While previously described radiation metrics for pelvic radiation in the literature (V10Gy ≥ 90%, V20Gy ≥ 75%, or V40Gy > 37%) and their respective HT endpoints were not exactly found to be associated in our extended field patient cohort, the V20Gy metric was very similar to our findings [19, 27, 31] (Table 4).

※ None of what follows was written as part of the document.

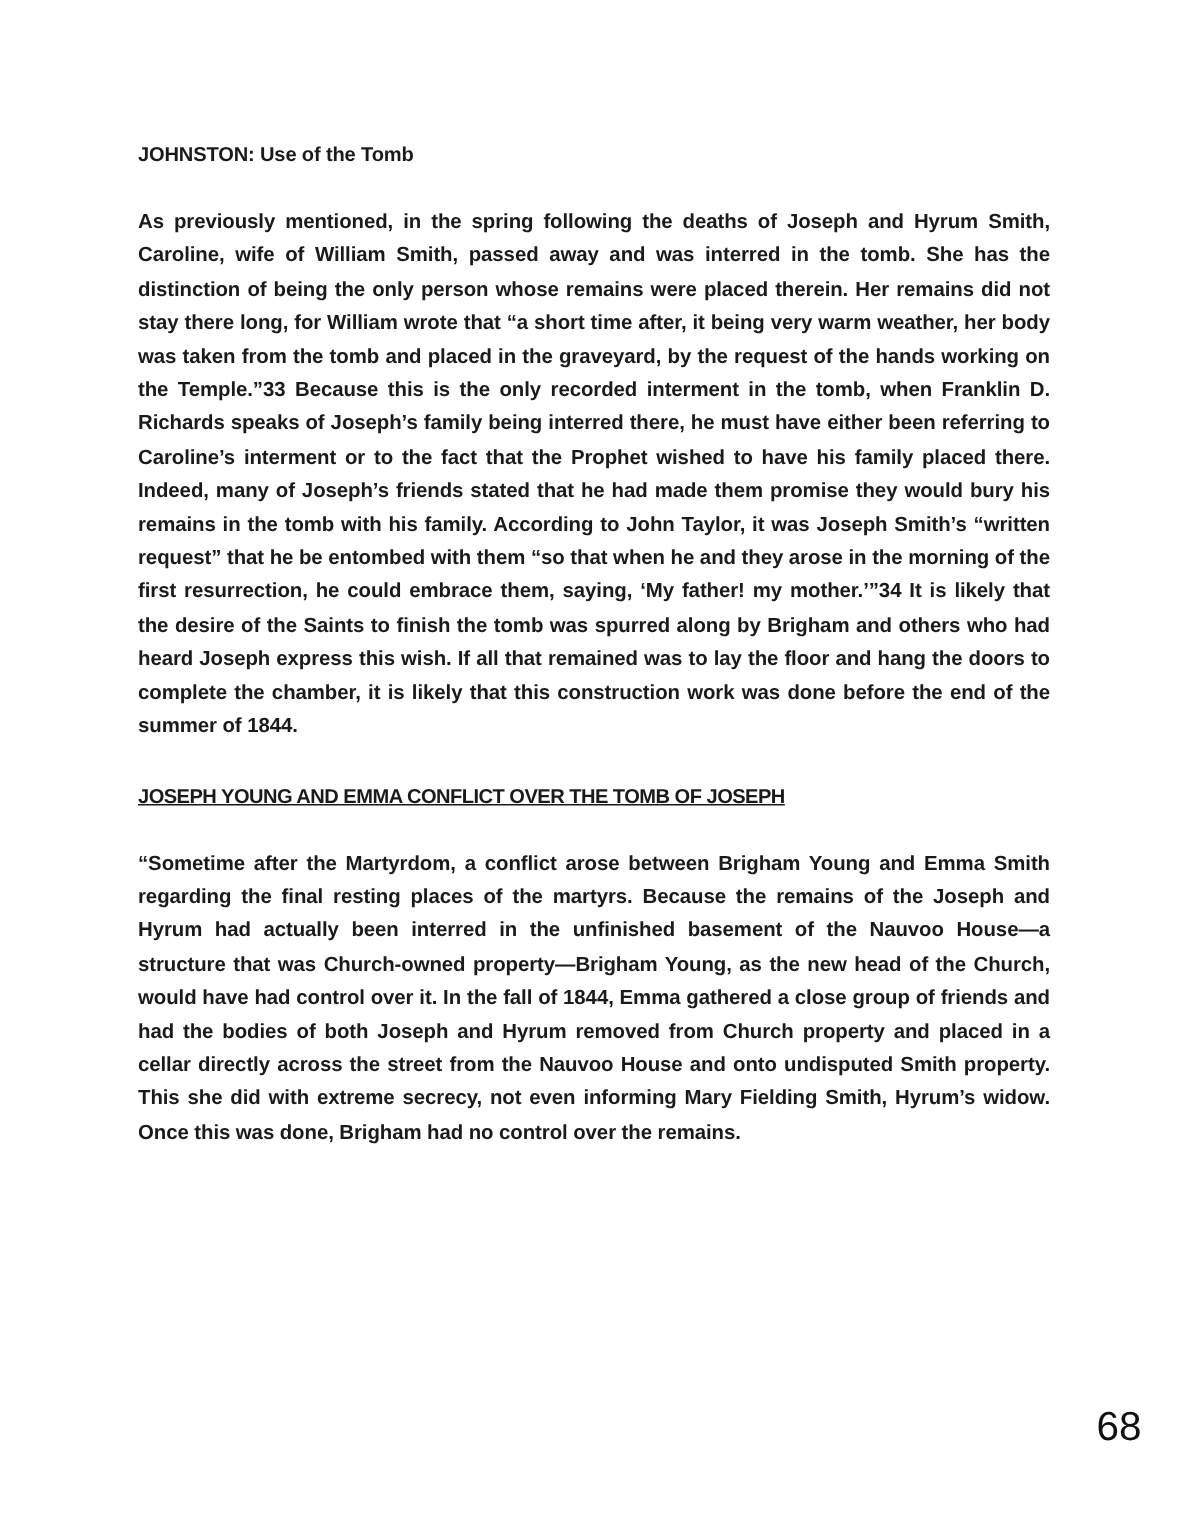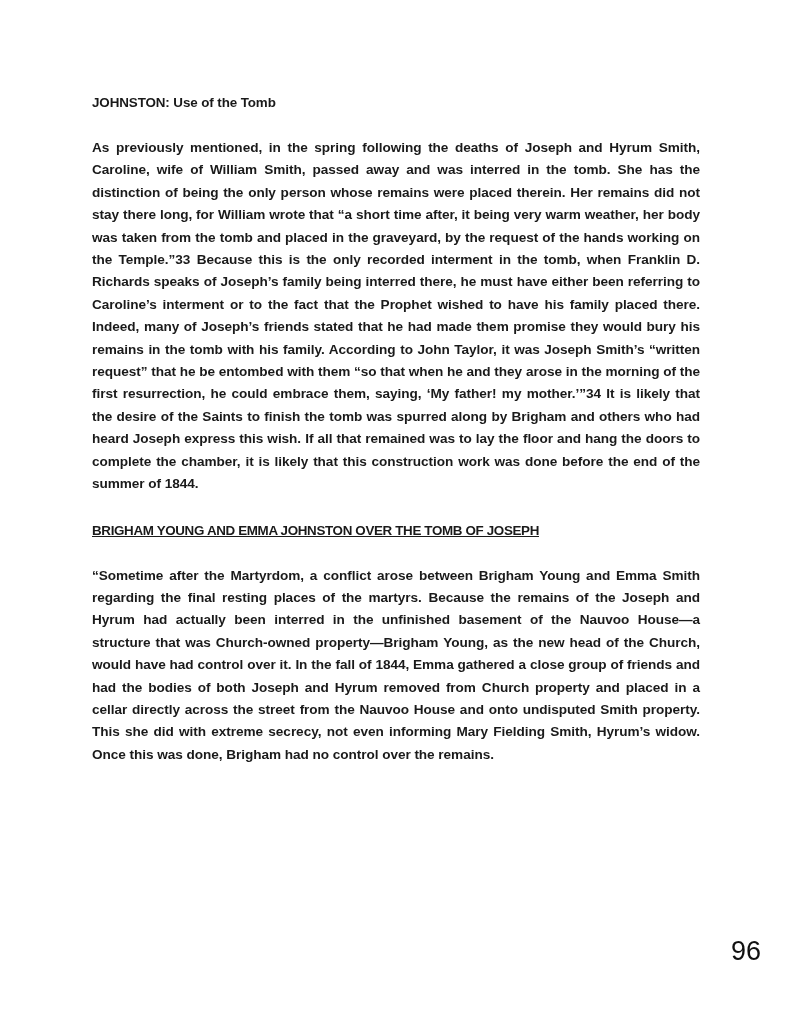"BRIGHAM YOUNG AND EMMA JOHNSTON" h2.h2 { text: BRIGHAM YOUNG AND EMMA JOHNSTON -> JOSEPH YOUNG AND EMMA CONFLICT }
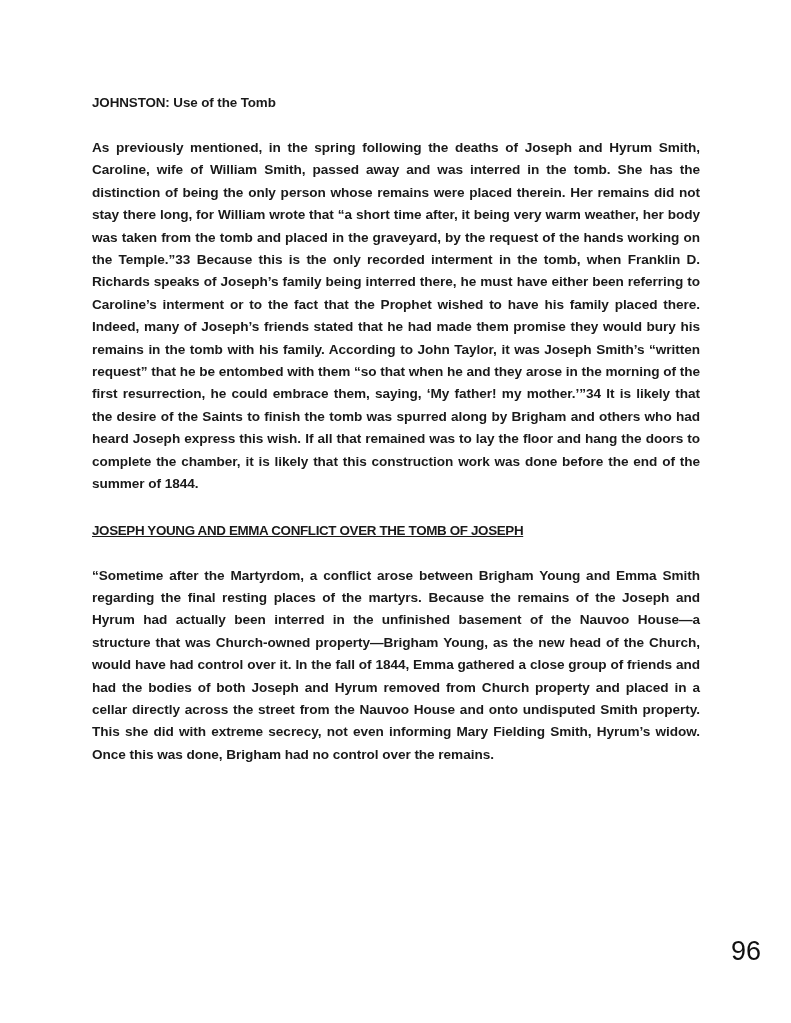"96" div.page-number { text: 96 -> 68 }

Aside from the retrospective nature of our study, we were principally limited by a small dataset. However, our study is the largest and only IMRT-exclusive cohort to describe HT in EF-CRT. In addition, our dataset was comprised of patients from multiple treatment centers which may bias data by differences in practice patterns of oncologists or of the patient cohort. However, radiation treatment planning was performed utilizing consistent extended-field radiation treatment fields and dosing schemes. Moreover, the multi-institutional nature of this study may improve generalizability. It is also unclear whether varying dose metrics would apply to different anatomic bone marrow regions. Perhaps the biggest limitation of the study was the lack of PET or other functional imaging methods to predict areas of active BM to be used as avoidance structures [47-49]. INTERTECC-2 specifically attempted to address this question in a prospective cohort and found that the use of functional image-guided radiotherapy (IG-IMRT) to guide BM sparing techniques was associated with lower rates of neutropenia compared to standard IMRT for patients treated with non-extended field chemoradiation [28, 29]. On the contrary, Yan et al. did not find an added benefit to the use of functional imaging in identifying dosimetric predictors of HT in the extended field setting [23]. PET-defined active BM was not included in our study due to the challenges in deformable registration of the PET to the treatment planning CT scans due to the large fields involved. These technical factors may have contributed to the lack of benefit of functional imaging as observed by Yan et al. Moreover, areas of active BM are common amongst patients and primarily appears to be in the sacrum and thoracolumbar spine [50], which may be difficult to meaningfully avoid with low-dose isodose lines when treating para-aortic disease burden. Overall, more work must be done to further explore methods to decrease HT for extended field radiation therapy, including exploring the potential utility and feasibility of integrating functional imaging for BM sparing techniques, such as development of a standardized atlas that is inclusive of the para-aortic region.